CVE-2025-67951 is a DOM-based Cross-site Scripting (XSS) vulnerability identified in the WPZOOM Addons for Elementor plugin, a popular WordPress extension used to enhance Elementor page builder functionality. The vulnerability stems from improper neutralization of user-supplied input during the generation of web pages, allowing malicious scripts to be injected and executed within the victim's browser context. This type of XSS is particularly dangerous because it manipulates the Document Object Model (DOM) on the client side, bypassing some traditional server-side input validation mechanisms. The affected versions include all releases up to and including 1.2.10, with no patch currently publicly available. Exploitation typically requires an attacker to craft a malicious URL or web content that, when visited or interacted with by a user, executes arbitrary JavaScript code. This can lead to session hijacking, credential theft, defacement, or redirection to malicious sites. Although no known exploits are reported in the wild, the vulnerability is publicly disclosed and thus may attract attackers. The plugin is widely used in WordPress sites that utilize Elementor, which is popular among European businesses for website creation and management. The lack of a CVSS score necessitates an independent severity assessment based on impact and exploitability factors.

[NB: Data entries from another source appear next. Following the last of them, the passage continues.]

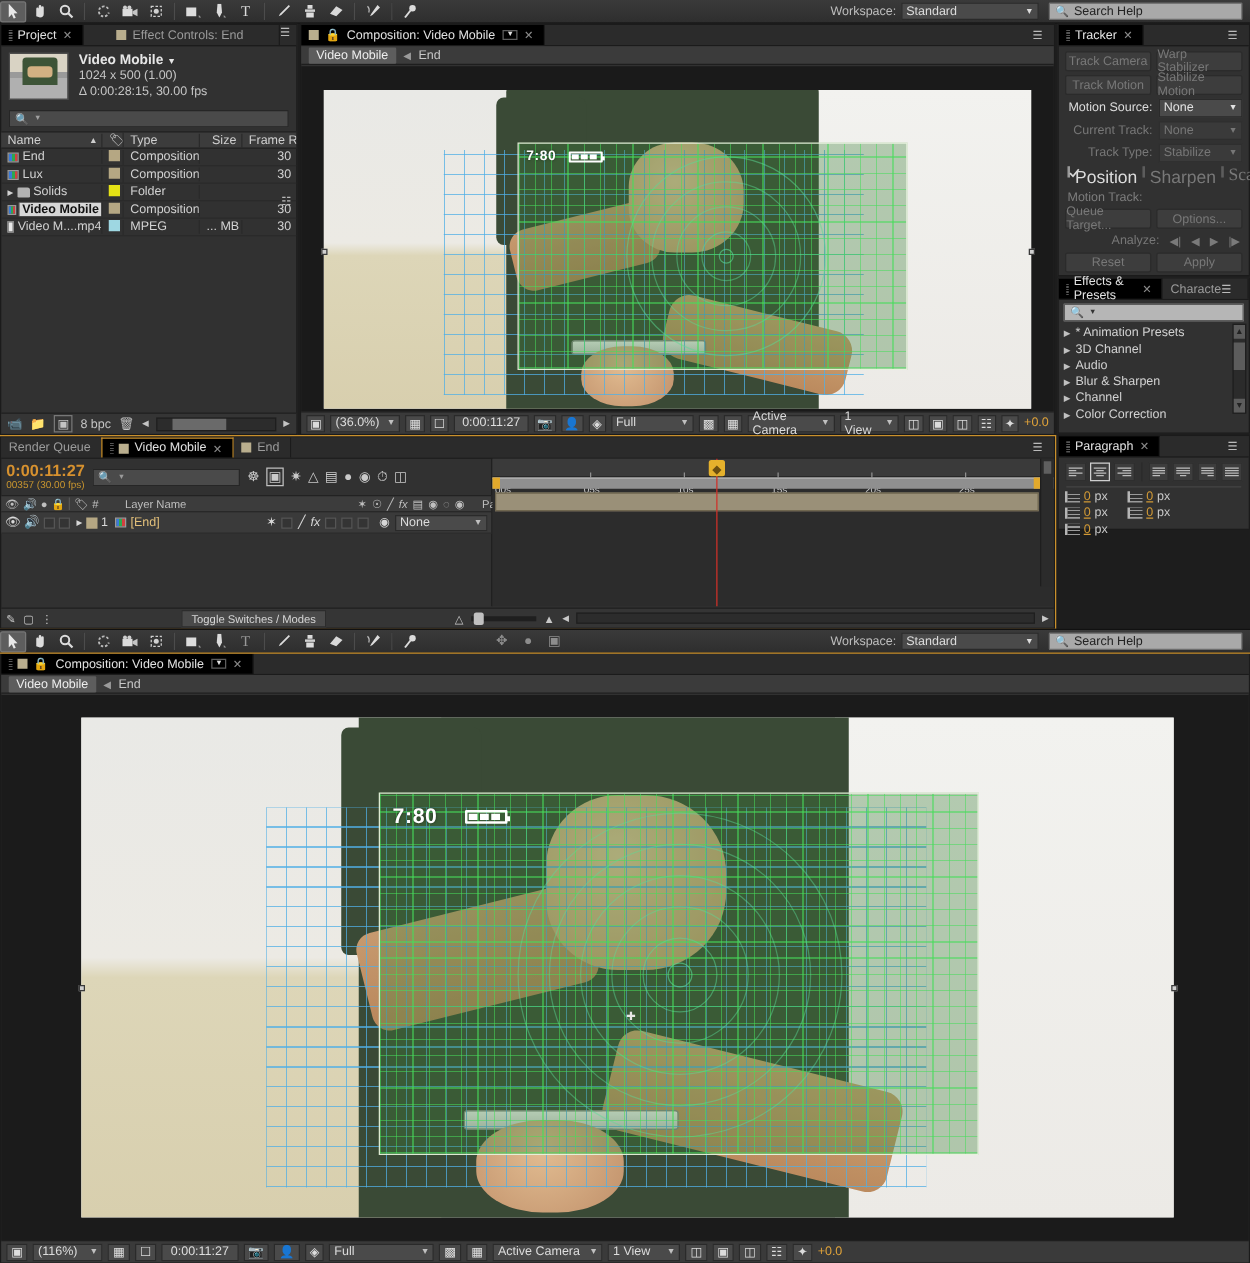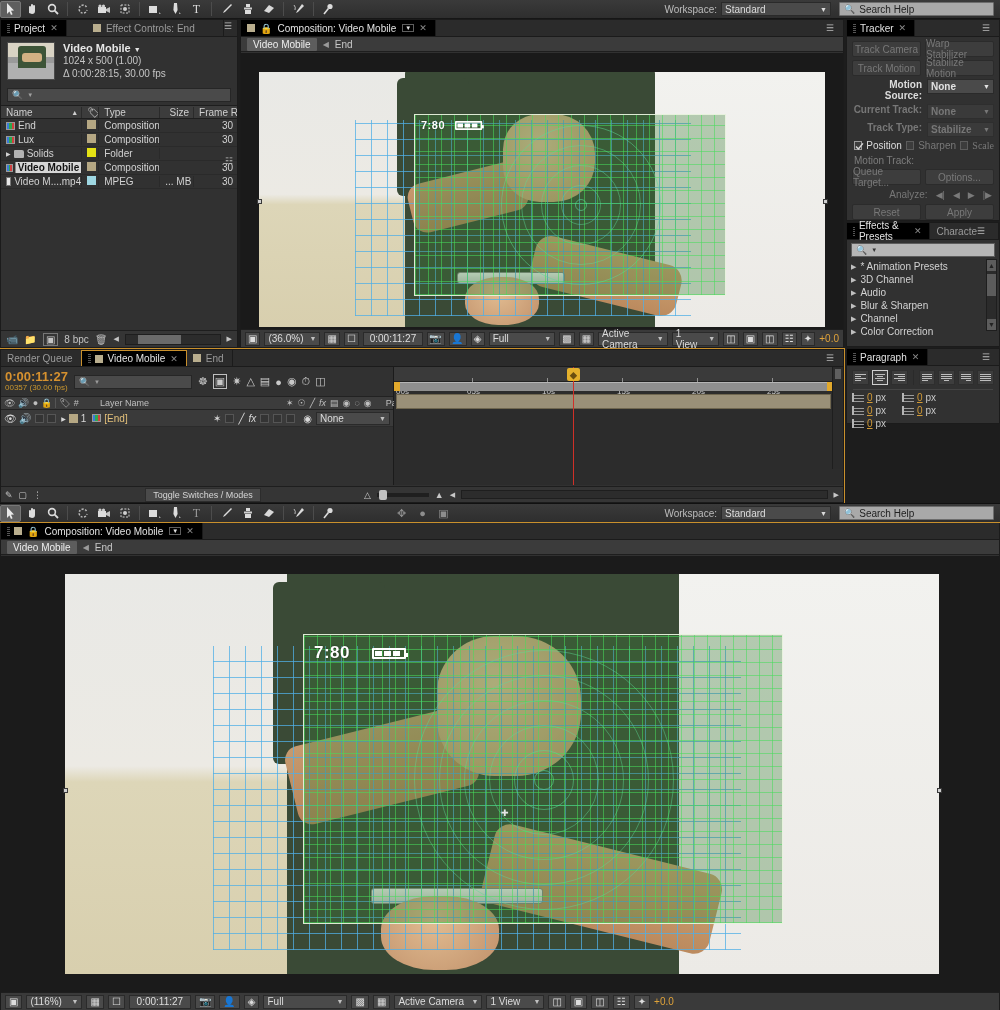--- a/index.html
+++ b/index.html
@@ -174,7 +174,7 @@
     flex:1; height: 16px; background: #3d3d3d; border: 1px solid #2b2b2b; border-radius: 2px;
     color: #787878; display:flex; align-items:center; justify-content:center; font-size: 10px;
   }
-  .tr-field { display:flex; align-items:flex-start; gap:5px; margin-bottom: 3px; font-weight: bold; }
+  .tr-field { display:flex; align-items:center; gap:5px; margin-bottom: 3px; }
   .tr-field .lb { width: 70px; text-align: right; font-size: 10px; }
   .tr-field .lb.on { color: #dcdcdc; }
   .tr-field .lb.off { color: #777; }

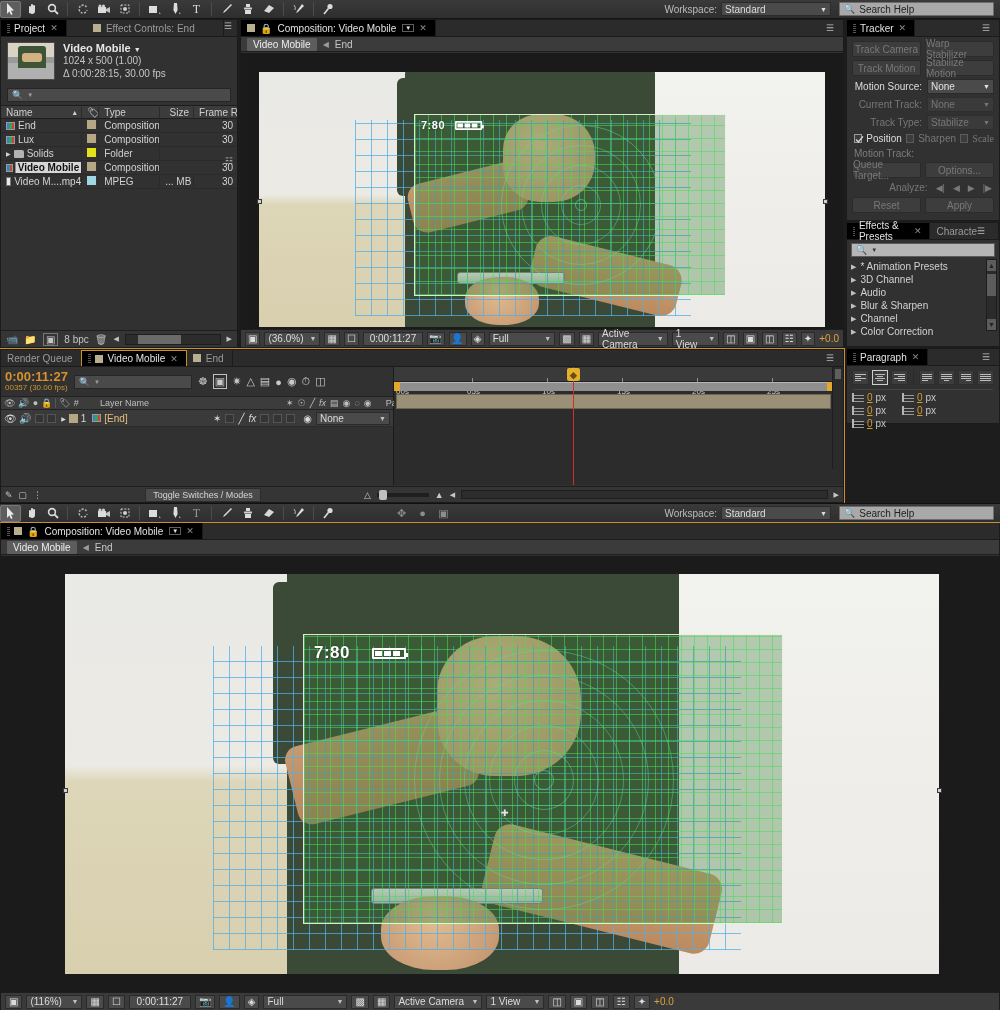--- a/index.html
+++ b/index.html
@@ -182,7 +182,7 @@
         display:flex; align-items:center; justify-content:space-between; padding:0 3px; color:#e2e2e2;}
   .dd.off { background:#3a3a3a; color:#777; border-color:#2e2e2e;}
   .dd .car { font-size:7px; }
-  .chk-row { display:flex; align-items:center; gap:4px; margin: 3px 0 3px 2px; font-size:10px;}
+  .chk-row { display:flex; gap:4px; margin: 3px 0 3px 2px; font-size:14px;}
   .cbox { width:9px; height:9px; border:1px solid #5c5c5c; background:#3c3c3c; display:inline-block;}
   .cbox.checked { border-color:#9a9a9a; }
   .analyze { display:flex; align-items:center; justify-content:flex-end; gap:8px; color:#777; margin: 4px 2px;}

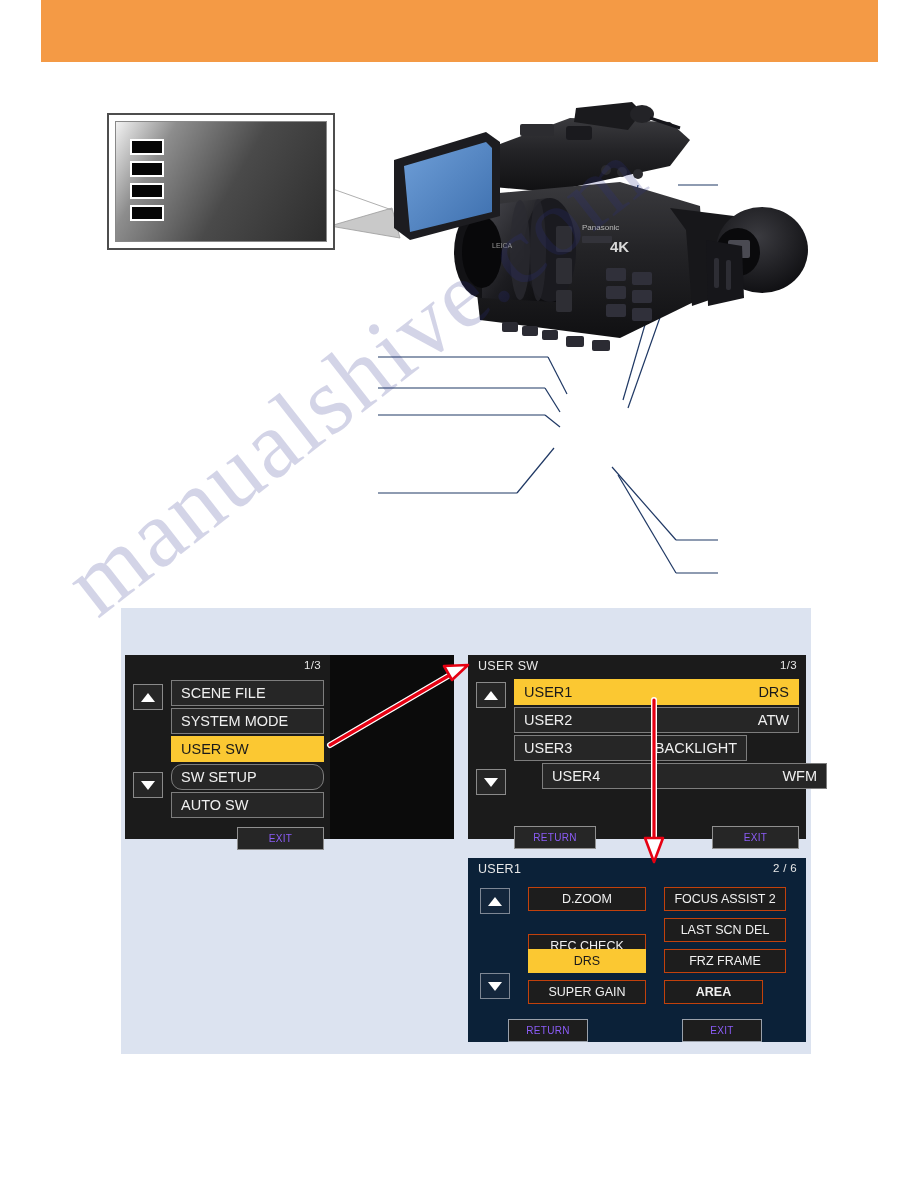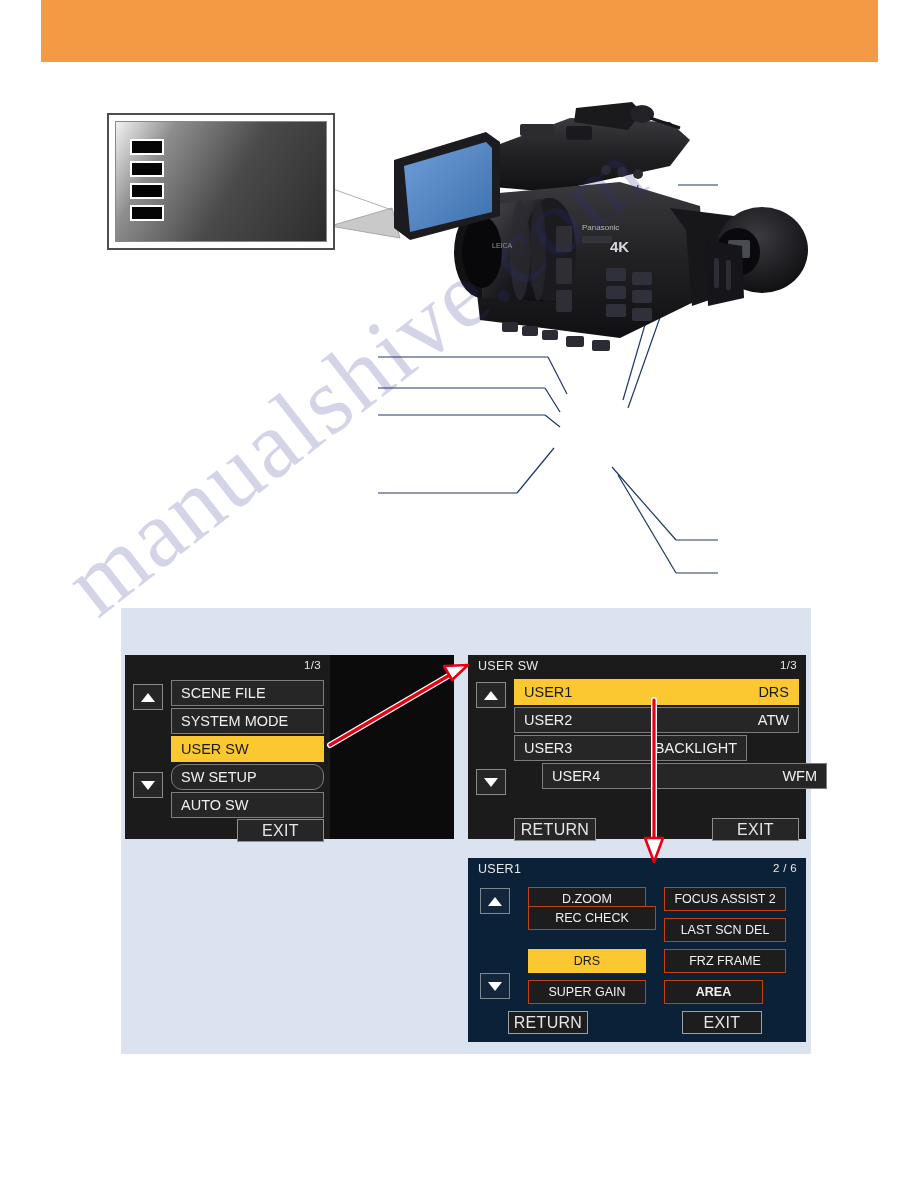--- a/index.html
+++ b/index.html
@@ -102,9 +102,10 @@
   .btn {
     position: absolute; height: 23px;
     background: #262626; border: 1px solid #8f8f8f;
-    color: #e5e5e5; font-size: 16px;
+    color: #8b5cf6; font-size: 10px;
     display: flex; align-items: center; justify-content: center;
     letter-spacing: .3px;
+    margin-top: 8px;
   }
 
   

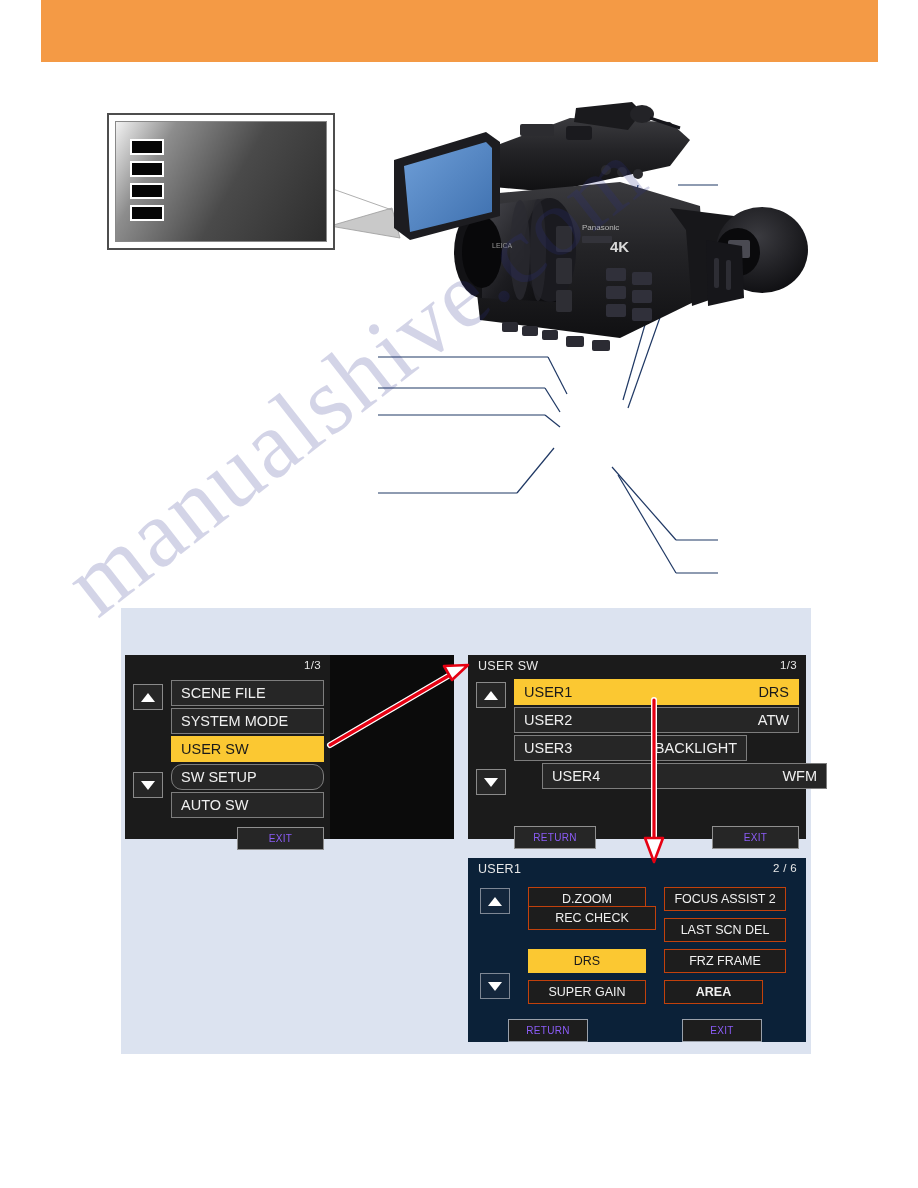--- a/index.html
+++ b/index.html
@@ -339,7 +339,7 @@
     </div>
 
     <div class="gbtn" style="left:60px; top:29px; width:118px;">D.ZOOM</div>
-    <div class="gbtn" style="left:60px; top:48px; width:128px;">REC CHECK</div>
+    <div class="gbtn" style="left:60px; top:76px; width:118px;">REC CHECK</div>
     <div class="gbtn sel" style="left:60px; top:91px; width:118px;">DRS</div>
     <div class="gbtn" style="left:60px; top:122px; width:118px;">SUPER GAIN</div>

For European organizations, the impact of this DOM-based XSS vulnerability can be significant. Successful exploitation can compromise user sessions, leading to unauthorized access to sensitive information such as personal data, authentication tokens, or administrative credentials. This threatens confidentiality and integrity of data handled by affected websites. Additionally, attackers could deface websites or redirect users to phishing or malware distribution sites, damaging organizational reputation and trust. Availability could be indirectly affected if the website is taken offline for remediation or due to denial-of-service caused by malicious scripts. Organizations in sectors with high reliance on web presence—such as e-commerce, media, education, and government—face heightened risks. The vulnerability also raises compliance concerns under GDPR, as data breaches involving personal data must be reported and can incur penalties. Since exploitation does not require authentication, any visitor to a compromised site could be targeted, broadening the attack surface.

Immediate mitigation involves monitoring WPZOOM’s official channels for patches addressing this vulnerability and applying updates promptly once released. Until a patch is available, organizations should implement strict Content Security Policies (CSP) to restrict the execution of unauthorized scripts and reduce the risk of XSS exploitation. Input validation and sanitization should be enforced on all user-controllable inputs, especially those reflected in the DOM. Web Application Firewalls (WAFs) can be configured to detect and block common XSS attack patterns targeting this plugin. Security teams should audit websites using WPZOOM Addons for Elementor to identify and remediate any instances of vulnerable versions. User awareness campaigns can help reduce the risk of users clicking on suspicious links. Regular security testing, including automated scanning and manual penetration testing focused on DOM-based XSS, should be integrated into the development lifecycle. Finally, logging and monitoring should be enhanced to detect anomalous activities indicative of exploitation attempts.